Building a data warehouse is a process with no exact completion date. Unlike conventional databases, which tend to be stable for a long time after deployment, a data warehouse is changing to meet the changing requirements of the business for which it was created. There are 7 main stages to build a data warehouse.

Step 1: Define Requirements – Discover

It’s safe to say that any database project of tangible size and complexity will fail if you skip a step or make a mistake during the Discover phase. At this stage of building a data warehouse, is carried out the analysis and definition of requirement. And also are taken into account the business tasks. It is especially important for the projects, when are created data warehouses. At this stage, a comprehensive study is carried out, within the framework of which provides answers to six main questions are formulated: What? Where? Who! When? and for what, and how to build data warehouse?

Stage 2. Design – Design

The process of development of the semantic and schematic models of the data warehouse is at the forefront of the phase of design. These models should be consistent with MIS objectives, important for business users and reflect the analytical needs of BI. In case of a data warehouse project, the users can build conceptual and logical data models. Also there are spatial models to represent multidimensional cubes. Decision matrices can be used to better define the requirements that should be included in each spatial model.

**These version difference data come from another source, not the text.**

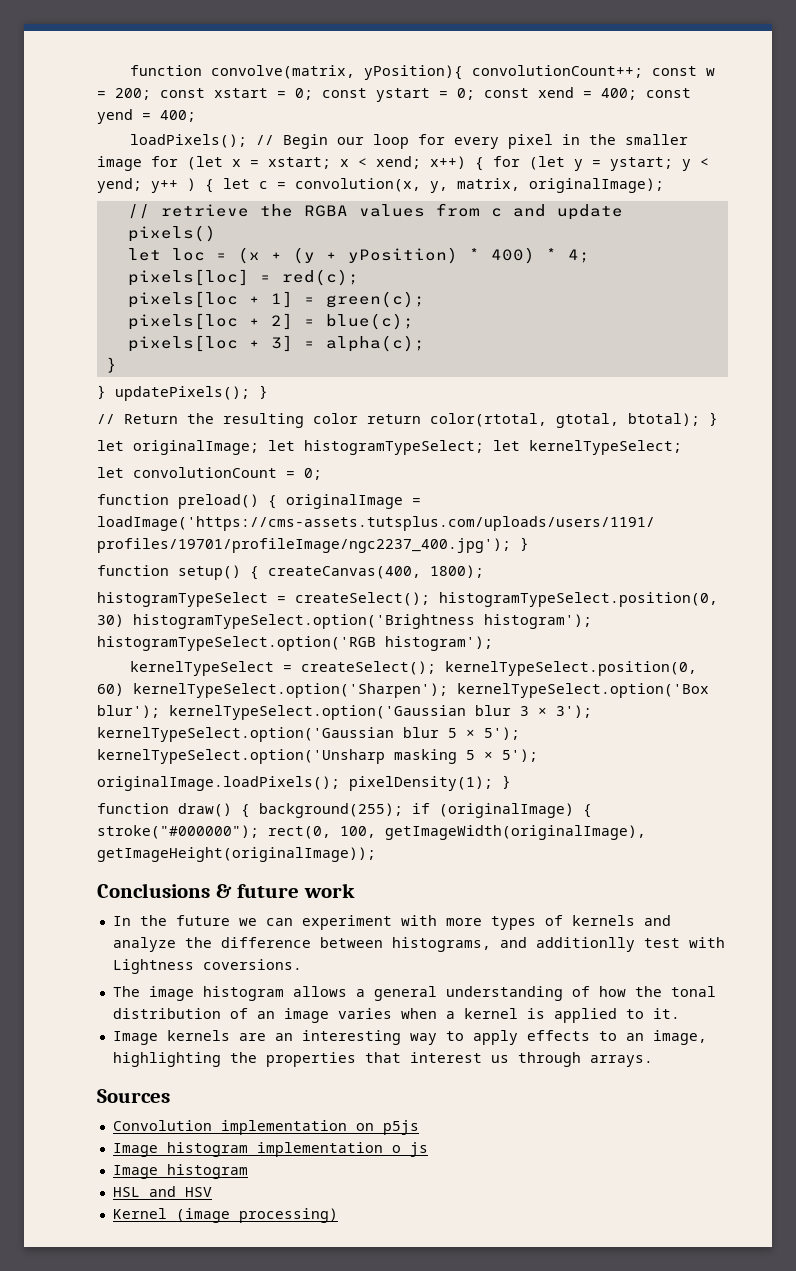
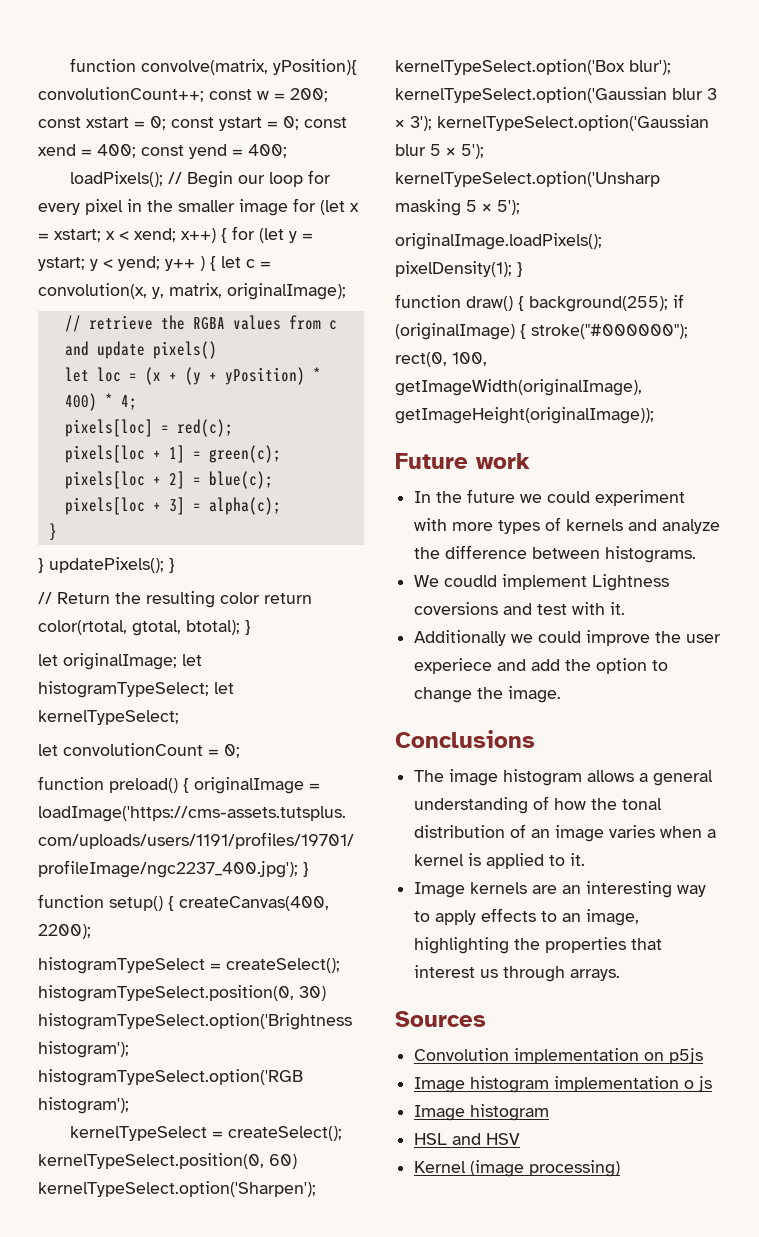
- function setup() { createCanvas(400, 1800);
+ function setup() { createCanvas(400, 2200);
- Conclusions & future work
+ Future work
- In the future we can experiment with more types of kernels and analyze the difference between histograms, and additionlly test with Lightness coversions.
+ In the future we could experiment with more types of kernels and analyze the difference between histograms.
+ We coudld implement Lightness coversions and test with it.
+ Additionally we could improve the user experiece and add the option to change the image.
+ Conclusions

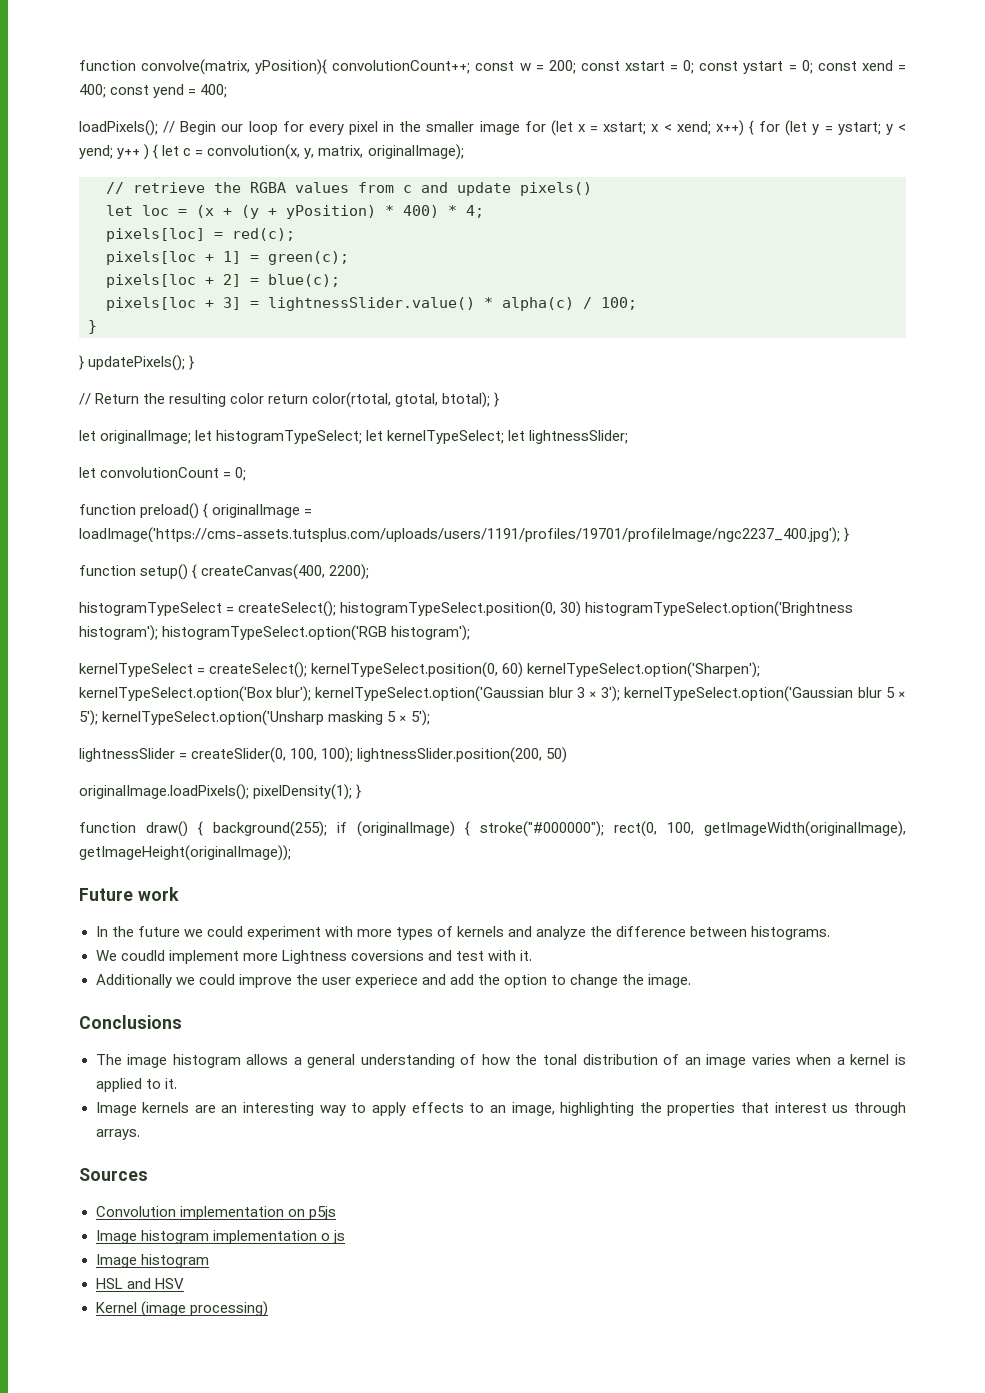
- pixels[loc + 3] = alpha(c);
+ pixels[loc + 3] = lightnessSlider.value() * alpha(c) / 100;
- let originalImage; let histogramTypeSelect; let kernelTypeSelect;
+ let originalImage; let histogramTypeSelect; let kernelTypeSelect; let lightnessSlider;
+ lightnessSlider = createSlider(0, 100, 100); lightnessSlider.position(200, 50)
- We coudld implement Lightness coversions and test with it.
+ We coudld implement more Lightness coversions and test with it.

Stage 3. Development – Develop

The Data Track Develop phase consists of two main parts. In the first part, the mapping of data models to the corresponding physical constituent parts of the project (relational data warehouse models and OLAP cubes) is built, if necessary, the sizes of databases in data warehouse example are set and tables are split, naming conventions for data warehouse objects of business users and technology users are determined. In addition, the data indexing strategy is developed and the indexing order is determined.

Stage 4. Implementation – Deploy

Usually, transactional databases from Dataart.com are deployed immediately: on Friday night, users were in the old system, and on Monday they can already register in the new database. Unlike transactional databases, data warehouses are being deployed , reaching different user groups in the enterprise one at a time. The rate at which coverage grows and the order in which individual user groups are accessed is part of the deployment plan during the implementation phase.

The deployment of a data warehouse occurs in a rapid, cascading process across tiers. First, the technological part is put in place – servers, storage, communication channels, etc.

Stage 5. Daily Operations – Day to Day

Day-to-day management is essential, and yet it is often overlooked in planning and deployment. Not only is it necessary to ensure that regular maintenance (daily, weekly, etc.) of the software and hardware is performed, but it is also necessary to monitor the performance, operation and growth of all systems. As noted at the beginning of this article, work on a data warehouse is never finished.

Stage 6. Defense – Defend

The process of securing a data warehouse includes more than backing up and verifying the protection of SQL queries. It’s in the software used against SQL injection attacks. You need to plan for holistic and comprehensive protection because the data warehouse contains the most valuable information about the enterprise in a compiled, clean format.

Stage 7. Decommissioning – Decommission

There comes a time when the data warehouse. Or some of its components (it can be a staging database, a data mart, a reporting database, a cube) no longer meets the operational requirements. From this point on, Phase 7 begins, Decommission. Not every database can be reworked or upgraded to the new changed conditions. In some cases, it is easier to abandon such a database and build it all over again. Especially if the database was created to solve urgent problems, that is, without proper design and taking into account the goals and level of development of the enterprise. In this case, the project manager is responsible for the consistency of this process.

Effective cycle

In the process of working with the components of the data warehouse, new cycles of determining the requirements can begin, associated with the emergence of new tasks and requirements for processing the accumulated data in the warehouse. These new requirements can lead to changes and expansion of design tasks and solutions at one or more levels. It is necessary to integrate all changes in the existing data warehouse to deploy new solutions that meet user needs, while taking into account the merits of the existing data warehouse. New requirements can change day-to-day operations, so the storage is like a well-oiled machine.